25411- İbn Abbas bildiriyor: Resulullah (Sallallahu aleyhi ve Sellem) Mekke'ye geldiği zaman içinde putlar olduğu için Kabe'ye girmedi. Emredince putlar içinden çıkarıldı. Çıkarılanlar arasında Hz. İbrahim ile İsmail'in ellerinde fal okları olan resimleri de vardı. Bunun üzerine Resulullah (Sallallahu aleyhi ve Sellem): ''Allah onların canını alsın! Oysa kendileri de biliyor ki onlar faloklarını asla kullanmamışlardır!'' buyurdu. Sonra Kabe'ye girdi, dört bir yerinde tekbir getirdi ve içinde namaz kılmadan çıktı.

 

[Sahih]

 

Diğer tahric: Buhari (1601, 4288) ve Ebu Davud (2027) rivayet ettiler.
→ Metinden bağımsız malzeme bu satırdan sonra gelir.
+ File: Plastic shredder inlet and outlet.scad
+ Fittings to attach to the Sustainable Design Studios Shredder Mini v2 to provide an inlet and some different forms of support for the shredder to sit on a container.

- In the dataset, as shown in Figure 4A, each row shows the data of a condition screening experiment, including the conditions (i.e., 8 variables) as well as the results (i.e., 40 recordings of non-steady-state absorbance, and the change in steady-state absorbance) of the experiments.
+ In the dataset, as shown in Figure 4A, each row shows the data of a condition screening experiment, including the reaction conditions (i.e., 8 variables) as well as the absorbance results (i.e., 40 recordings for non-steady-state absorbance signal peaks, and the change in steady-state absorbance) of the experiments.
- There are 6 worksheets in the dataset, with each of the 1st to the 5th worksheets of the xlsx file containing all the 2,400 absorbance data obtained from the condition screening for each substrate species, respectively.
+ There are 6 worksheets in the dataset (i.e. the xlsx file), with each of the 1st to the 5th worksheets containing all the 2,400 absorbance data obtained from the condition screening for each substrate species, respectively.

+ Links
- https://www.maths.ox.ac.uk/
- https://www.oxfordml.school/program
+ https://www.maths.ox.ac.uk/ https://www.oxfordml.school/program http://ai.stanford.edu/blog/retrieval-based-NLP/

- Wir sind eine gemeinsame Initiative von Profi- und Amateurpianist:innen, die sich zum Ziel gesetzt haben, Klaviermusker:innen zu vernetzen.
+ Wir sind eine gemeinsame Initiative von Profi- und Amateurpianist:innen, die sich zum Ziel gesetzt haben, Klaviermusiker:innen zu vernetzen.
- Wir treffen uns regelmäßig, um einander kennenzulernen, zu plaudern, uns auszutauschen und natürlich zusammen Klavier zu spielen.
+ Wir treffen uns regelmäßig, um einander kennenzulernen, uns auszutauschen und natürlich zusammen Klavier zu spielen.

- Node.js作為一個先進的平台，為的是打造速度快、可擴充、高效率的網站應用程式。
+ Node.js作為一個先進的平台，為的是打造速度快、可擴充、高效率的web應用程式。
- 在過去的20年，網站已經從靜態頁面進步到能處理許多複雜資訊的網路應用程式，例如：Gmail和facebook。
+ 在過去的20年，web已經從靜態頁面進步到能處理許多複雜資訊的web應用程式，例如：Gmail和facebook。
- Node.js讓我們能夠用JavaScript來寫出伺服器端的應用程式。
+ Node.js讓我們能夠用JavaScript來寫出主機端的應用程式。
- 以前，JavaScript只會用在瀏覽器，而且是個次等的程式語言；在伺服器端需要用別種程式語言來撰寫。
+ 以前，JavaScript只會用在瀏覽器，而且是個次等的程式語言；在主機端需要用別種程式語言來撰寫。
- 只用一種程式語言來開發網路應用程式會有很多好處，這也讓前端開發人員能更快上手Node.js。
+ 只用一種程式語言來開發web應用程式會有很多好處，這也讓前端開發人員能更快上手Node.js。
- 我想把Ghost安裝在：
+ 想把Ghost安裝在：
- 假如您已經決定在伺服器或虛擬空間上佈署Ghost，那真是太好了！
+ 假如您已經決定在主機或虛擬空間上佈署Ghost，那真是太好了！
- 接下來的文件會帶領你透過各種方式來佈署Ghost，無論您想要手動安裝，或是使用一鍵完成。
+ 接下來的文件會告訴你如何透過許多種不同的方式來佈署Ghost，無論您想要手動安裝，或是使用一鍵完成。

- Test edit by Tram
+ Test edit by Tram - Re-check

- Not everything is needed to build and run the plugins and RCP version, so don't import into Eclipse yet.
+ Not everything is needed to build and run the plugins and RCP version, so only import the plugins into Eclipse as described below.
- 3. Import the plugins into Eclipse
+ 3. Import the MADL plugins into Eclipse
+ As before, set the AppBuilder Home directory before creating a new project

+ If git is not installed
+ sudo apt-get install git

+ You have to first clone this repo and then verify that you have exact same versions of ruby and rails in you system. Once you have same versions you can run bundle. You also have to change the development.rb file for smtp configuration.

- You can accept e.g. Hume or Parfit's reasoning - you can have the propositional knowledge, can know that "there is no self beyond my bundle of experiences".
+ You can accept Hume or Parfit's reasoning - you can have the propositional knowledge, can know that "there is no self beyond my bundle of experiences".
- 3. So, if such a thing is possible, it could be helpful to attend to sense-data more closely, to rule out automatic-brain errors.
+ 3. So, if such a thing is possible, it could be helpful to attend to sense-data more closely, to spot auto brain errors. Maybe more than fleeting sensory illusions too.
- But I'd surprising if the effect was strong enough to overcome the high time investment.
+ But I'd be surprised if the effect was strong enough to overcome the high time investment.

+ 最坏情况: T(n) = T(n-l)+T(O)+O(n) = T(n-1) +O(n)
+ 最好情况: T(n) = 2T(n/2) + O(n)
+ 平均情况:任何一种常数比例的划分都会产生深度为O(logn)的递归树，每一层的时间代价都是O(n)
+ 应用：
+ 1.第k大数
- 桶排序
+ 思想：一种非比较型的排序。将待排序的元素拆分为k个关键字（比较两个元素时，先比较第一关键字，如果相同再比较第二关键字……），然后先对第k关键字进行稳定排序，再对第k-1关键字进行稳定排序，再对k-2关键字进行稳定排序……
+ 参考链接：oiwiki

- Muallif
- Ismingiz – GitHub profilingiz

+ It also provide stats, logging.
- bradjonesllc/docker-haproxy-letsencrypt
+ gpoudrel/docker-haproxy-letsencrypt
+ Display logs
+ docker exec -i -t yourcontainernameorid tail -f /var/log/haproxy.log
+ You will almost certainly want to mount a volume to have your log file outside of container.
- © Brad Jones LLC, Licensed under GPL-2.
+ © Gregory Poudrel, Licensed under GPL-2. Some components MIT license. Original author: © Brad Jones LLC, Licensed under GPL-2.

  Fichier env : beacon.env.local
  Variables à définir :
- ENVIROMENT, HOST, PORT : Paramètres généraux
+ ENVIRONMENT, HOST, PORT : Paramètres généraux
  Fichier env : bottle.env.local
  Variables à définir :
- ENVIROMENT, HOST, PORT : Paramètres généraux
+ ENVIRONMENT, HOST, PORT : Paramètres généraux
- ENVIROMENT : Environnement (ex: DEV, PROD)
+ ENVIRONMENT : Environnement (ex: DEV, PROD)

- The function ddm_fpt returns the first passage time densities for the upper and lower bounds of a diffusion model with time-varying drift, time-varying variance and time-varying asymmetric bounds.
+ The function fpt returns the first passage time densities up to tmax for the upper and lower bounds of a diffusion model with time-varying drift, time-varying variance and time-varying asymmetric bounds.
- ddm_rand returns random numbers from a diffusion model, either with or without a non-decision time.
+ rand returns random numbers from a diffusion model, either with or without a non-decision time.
4253 (8)'de tekrar etmiştir.

 

 

3. İbn Mes'ud

 

25412- İbn Mes'üd der ki: Resulullah (Sallallahu aleyhi ve Sellem) girdiğinde Kabe'nin etrafında üç altmış put vardı. Resulullah (Sallallahu aleyhi ve Sellem) bu putlara elindeki bir çubukla vurup: "De ki: Hak geldi. Artık batıl yenİ bir şeyortaya çıkaramaz, eskiyi de geri getiremez"[Sebe 49] ve "De ki: Hak geldi, batıl yok oldu. Şüphesiz batıl, yok olmaya mahkumdur,[İsra 81] ayetlerini okudu.

 

[Sahih]

 

Diğer tahric: Buhari (2478, 4287, 4720), Müslim (4648-9), Tirmizi (3138) ve Nesai, es-Sünenu'lkübra'da (11233) rivayet ettiler.